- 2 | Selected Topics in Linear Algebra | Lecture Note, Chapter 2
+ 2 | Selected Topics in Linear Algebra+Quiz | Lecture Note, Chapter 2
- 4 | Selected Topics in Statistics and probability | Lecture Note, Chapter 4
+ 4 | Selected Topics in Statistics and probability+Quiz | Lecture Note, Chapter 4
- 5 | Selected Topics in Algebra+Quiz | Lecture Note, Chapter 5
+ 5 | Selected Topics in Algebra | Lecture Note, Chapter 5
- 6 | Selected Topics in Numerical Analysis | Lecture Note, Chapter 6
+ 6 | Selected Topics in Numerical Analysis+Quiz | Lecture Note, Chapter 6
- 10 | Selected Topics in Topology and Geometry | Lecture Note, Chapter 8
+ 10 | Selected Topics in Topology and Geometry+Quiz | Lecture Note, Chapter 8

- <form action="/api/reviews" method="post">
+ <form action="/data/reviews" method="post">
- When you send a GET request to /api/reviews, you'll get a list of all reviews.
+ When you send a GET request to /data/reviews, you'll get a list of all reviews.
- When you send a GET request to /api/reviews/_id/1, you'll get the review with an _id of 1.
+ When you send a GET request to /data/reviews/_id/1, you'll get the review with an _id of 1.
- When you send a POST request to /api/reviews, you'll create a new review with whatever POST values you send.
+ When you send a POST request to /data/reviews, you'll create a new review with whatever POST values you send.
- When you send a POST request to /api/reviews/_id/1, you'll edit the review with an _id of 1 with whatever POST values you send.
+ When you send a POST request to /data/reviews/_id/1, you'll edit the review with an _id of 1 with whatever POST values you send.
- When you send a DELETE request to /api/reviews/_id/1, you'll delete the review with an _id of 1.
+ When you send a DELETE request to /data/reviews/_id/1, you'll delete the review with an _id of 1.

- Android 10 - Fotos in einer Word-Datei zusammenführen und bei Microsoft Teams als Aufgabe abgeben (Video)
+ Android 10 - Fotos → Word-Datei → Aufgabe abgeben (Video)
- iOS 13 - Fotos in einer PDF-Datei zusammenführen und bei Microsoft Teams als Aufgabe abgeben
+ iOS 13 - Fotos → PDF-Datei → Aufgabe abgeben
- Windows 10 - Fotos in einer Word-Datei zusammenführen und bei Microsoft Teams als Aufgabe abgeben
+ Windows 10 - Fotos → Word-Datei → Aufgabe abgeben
··········
### What this task involves
From the data above, report how many lines include the string "form". The number alone will do.

### Solution for this exercise
2